Re: [PATCH 1/2] sched/swait: allow swake_up() to return

From: Peter Xu
Date: Fri Nov 10 2017 - 02:10:25 EST


On Thu, Nov 09, 2017 at 11:23:03AM +0100, Peter Zijlstra wrote:
> On Thu, Nov 09, 2017 at 05:18:53PM +0800, Peter Xu wrote:
> > Let swake_up() to return whether any of the waiters is waked up. One use
> > case of it would be:
> >
> > if (swait_active(wq)) {
> > swake_up(wq);
> > // do something when waiter is waked up
> > waked_up++;
> > }
>
> The word is 'woken', and no that doesn't work. All it says is that there
> was a waiter, not that you were to one to wake it. Another concurrent
> wakeup might have done so.

Yes. Or IIUC the waiter can be calling finish_swait() somehow so it
removed itself from the list before being woken.

>
> >
> > Logically it's possible that when reaching swake_up() the wait queue is
> > not active any more, and here doing something like waked_up++ would be
> > inaccurate. To correct it, we need an atomic version of it.
> >
> > With this patch, we can simply re-write it into:
> >
> > if (swake_up(wq)) {
> > // do something when waiter is waked up
> > waked_up++;
> > }
> >
> > After all we are checking swait_active() inside swake_up() too.
>
> We're not in fact; you've been staring at old code; see commit:
>
> 35a2897c2a30 ("sched/wait: Remove the lockless swait_active() check in swake_up*()")

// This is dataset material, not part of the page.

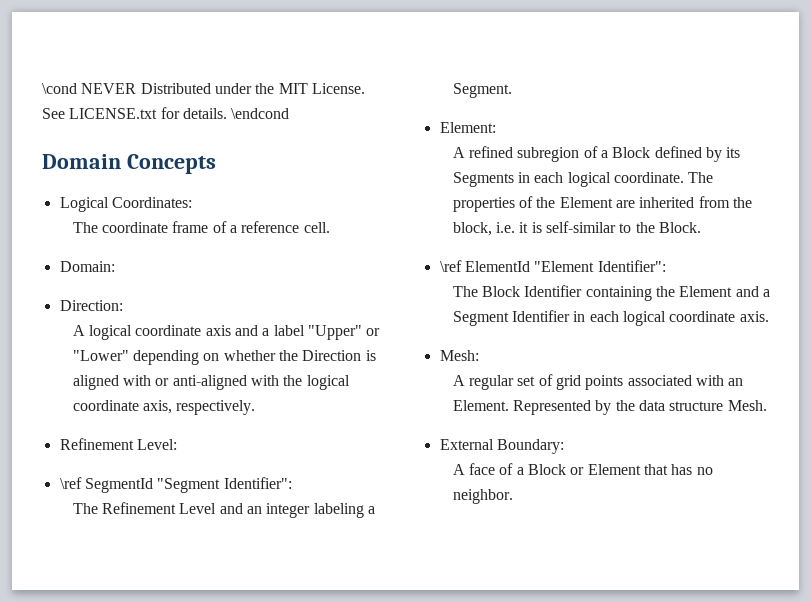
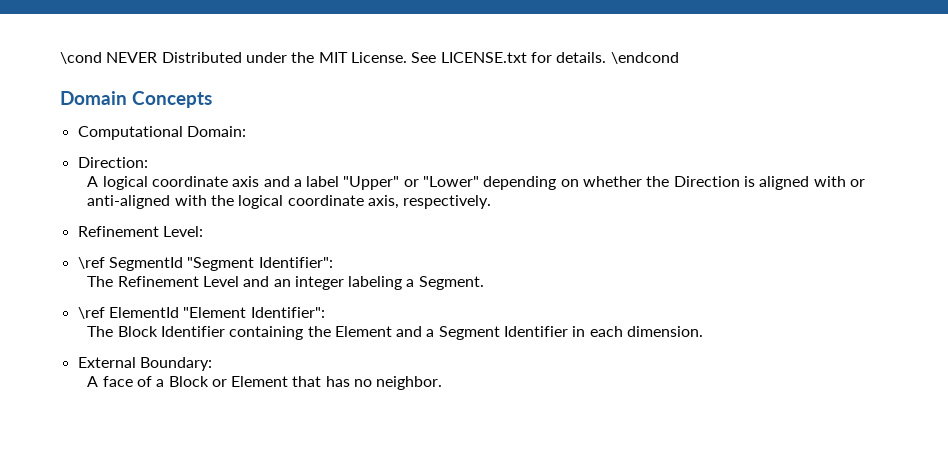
[59,197,192,212] [72,221,330,233] Logical Coordinates: // The coordinate frame of a reference cell. // -> [77,126,183,140] Computational
[439,122,496,133] [452,146,741,162] [452,172,714,187] [452,196,752,212] [452,221,701,236] // Element: // A refined subregion of a Block defined by its Segments in each logical coordinate. The properties of the Element are inherited from the block, i.e. it is self-similar to the Block. -> (484, 283) none
[622,311,769,326] [439,350,479,361] [452,374,744,390] [452,400,767,415] logical coordinate axis. // Mesh: // A regular set of grid points associated with an Element. Represented by the data structure Mesh. -> [627,326,704,337] dimension.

I thought the tree was new enough, but obviously I was wrong...
Thanks for the pointer.

>
>
> Also, you're changing the interface relative to the regular wait
> interface. The two should be similar wherever possible.

Indeed.

I came to this when reading kvm_vcpu_wake_up(), so that only affects
some statistic which may not be that critical. However I don't know
whether there would be any other real use case that we would like to
know exactly whether a call to [s]wake_up() has really done something
or just returned with a NOP.

Anyway, please let me know if you think the same change to wake_up()
would be meaningful, otherwise I can drop this patch and post another
KVM-only one to clean up the redundant callers of swait_active(),
since even if we dropped that list check in 35a2897c2a30, we'll do
that again in swake_up_locked().

And after knowing 35a2897c2a30, I do think that calling swait_active()
before swake_up() is not good since that call is without a lock as
well, just like what can happen before 35a2897c2a30.

(I am not 100% sure whether I fully understand the problem mentioned
in 35a2897c2a30, but I think it's the memory barrier in the
lock/unlock that matters.)

Thanks,

--
Peter Xu